TASK ITEM: When the line containing "discount: 278.47 -> none" appears in the entries below, begin printing there and stop after the line containing "total: 1662.73 -> 2203.18"; print each of those lines exactly and no other line.
*** DATA PROVIDED Section Begins ***
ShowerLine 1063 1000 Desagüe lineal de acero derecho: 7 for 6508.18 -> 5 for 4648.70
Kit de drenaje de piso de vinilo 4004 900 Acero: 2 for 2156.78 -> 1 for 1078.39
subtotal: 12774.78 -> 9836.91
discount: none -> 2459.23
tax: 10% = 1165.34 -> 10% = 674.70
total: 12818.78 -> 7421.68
*** DATA PROVIDED Section Ends ***
*** DATA PROVIDED Section Begins ***
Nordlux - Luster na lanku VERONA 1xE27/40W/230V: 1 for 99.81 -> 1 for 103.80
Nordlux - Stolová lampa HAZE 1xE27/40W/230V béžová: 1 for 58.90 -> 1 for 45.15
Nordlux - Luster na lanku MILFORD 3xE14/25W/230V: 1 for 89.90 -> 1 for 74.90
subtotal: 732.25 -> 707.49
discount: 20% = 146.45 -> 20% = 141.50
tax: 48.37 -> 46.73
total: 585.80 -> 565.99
*** DATA PROVIDED Section Ends ***
*** DATA PROVIDED Section Begins ***
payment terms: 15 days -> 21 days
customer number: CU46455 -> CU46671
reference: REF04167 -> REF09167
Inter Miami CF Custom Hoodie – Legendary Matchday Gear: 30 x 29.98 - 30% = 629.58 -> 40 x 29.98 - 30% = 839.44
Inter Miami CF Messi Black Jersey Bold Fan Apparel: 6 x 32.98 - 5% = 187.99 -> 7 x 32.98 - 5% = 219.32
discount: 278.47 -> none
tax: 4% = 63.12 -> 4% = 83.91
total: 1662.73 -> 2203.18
*** DATA PROVIDED Section Ends ***
TASK RESPONSE:
discount: 278.47 -> none
tax: 4% = 63.12 -> 4% = 83.91
total: 1662.73 -> 2203.18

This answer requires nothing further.